Unterzeichnet ein kleiner Anbieter einen AV-Vertrag?

Die großen deutschen Hosts erledigen das selbst: Contabo im Customer Control Panel, Hetzner im Kundenkonto und IONOS über sein Help Center ohne zusätzliche Kosten, jeweils mit Stand September 2026. Bei kleineren Anbietern gibt es Unterschiede. Fragen Sie vor der Bestellung schriftlich nach und bitten Sie in derselben Nachricht um die Liste der Unterauftragsverarbeiter. Das deutsche Rack eines Resellers gehört in der Regel einem anderen Unternehmen. Ein Host, der diese Frage nicht per E-Mail beantwortet, ist für personenbezogene Daten nicht geeignet.

Wie stelle ich fest, ob die Festplatte wirklich eine SSD ist?

Führen Sie lsblk -o NAME,SIZE,TYPE,ROTA,MOUNTPOINT aus.
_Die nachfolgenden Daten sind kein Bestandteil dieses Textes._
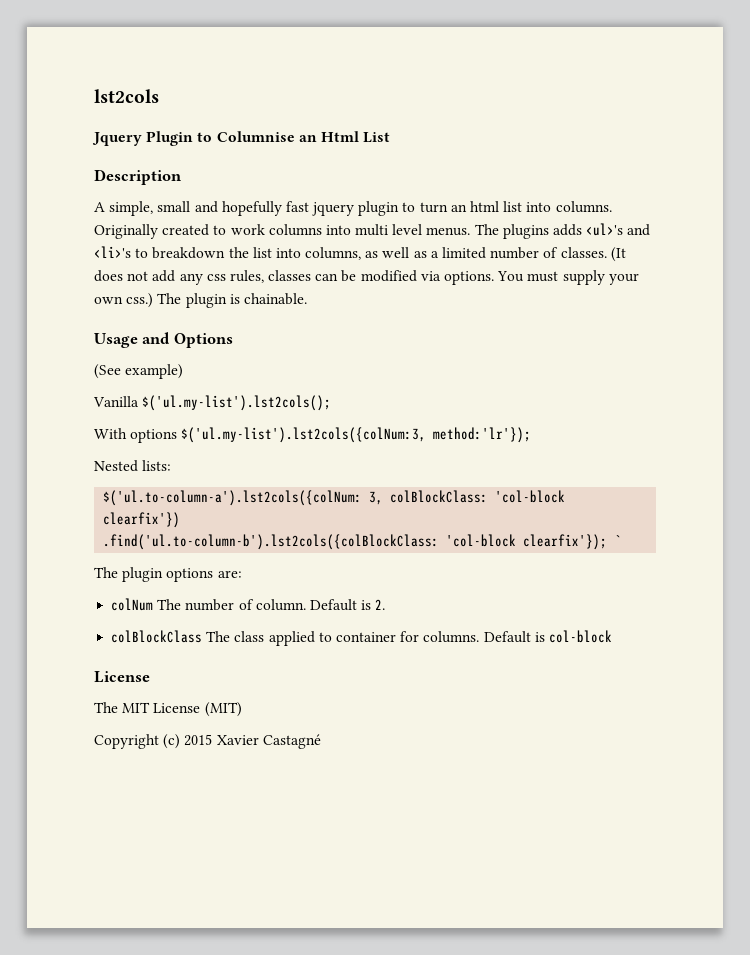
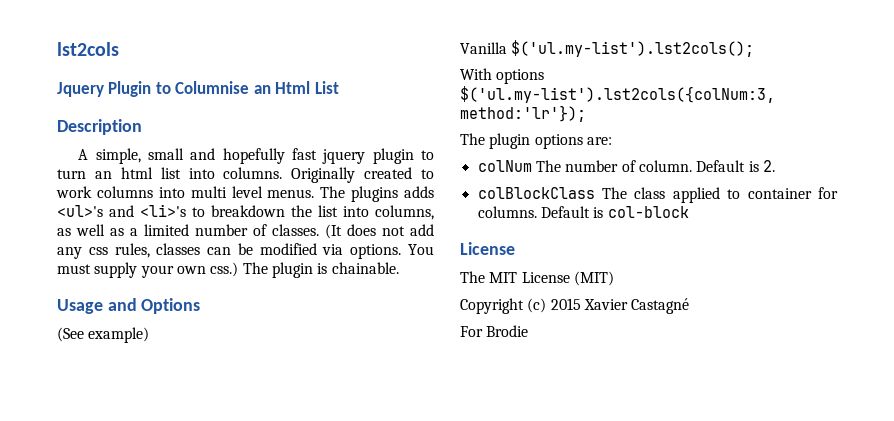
[94,460,172,472] [103,490,566,506] [103,512,181,528] [103,534,622,550] // Nested lists: // $('ul.to-column-a').lst2cols({colNum: 3, colBlockClass: 'col-block clearfix'}) // .find('ul.to-column-b').lst2cols({colBlockClass: 'col-block clearfix'}); ` -> (586, 113) none
(321, 741) none -> [460,325,529,337] // For Brodie

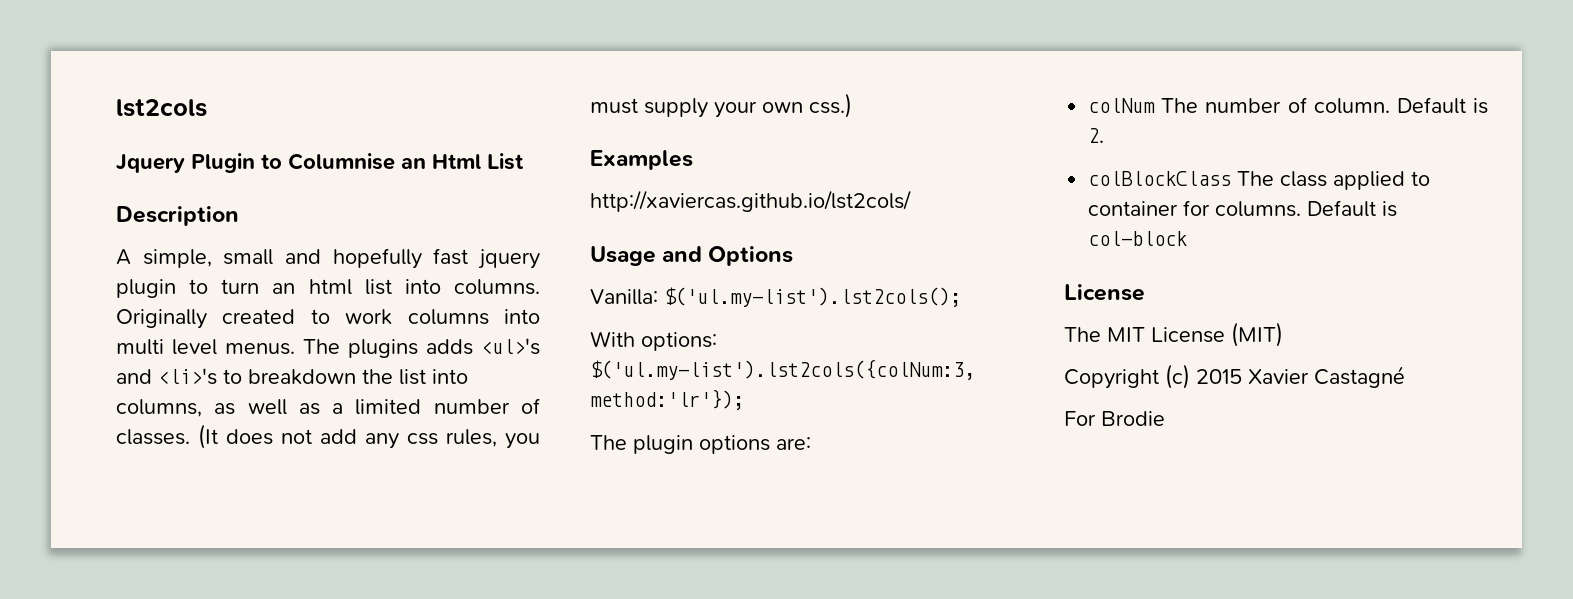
[156,243,434,259] classes can be modified via options. You -> [505,433,540,449] you
[242,262,399,278] The plugin is chainable. -> [590,150,693,170] [590,190,911,212] // Examples // http://xaviercas.github.io/lst2cols/
[57,327,150,343] [460,42,507,54] (See example) // Vanilla -> [590,289,658,305] Vanilla:
[496,69,545,84] options -> [641,332,717,351] options:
Die Spalte ROTA zeigt 1 für ein rotierendes Laufwerk und 0 für Flash-Speicher. Sie gibt jedoch nur die Information weiter, die der Hypervisor an das Gastbetriebssystem gemeldet hat. Virtuelle Laufwerke melden häufig unabhängig von der tatsächlichen Hardware den Wert 1. Messen Sie deshalb stattdessen. Rotierende Speichermedien beantworten einen zufälligen Lesezugriff in Millisekunden, Flash-Speicher in einigen Dutzend Mikrosekunden. Der Unterschied ist zu groß, um ihn nach einem Test zu übersehen.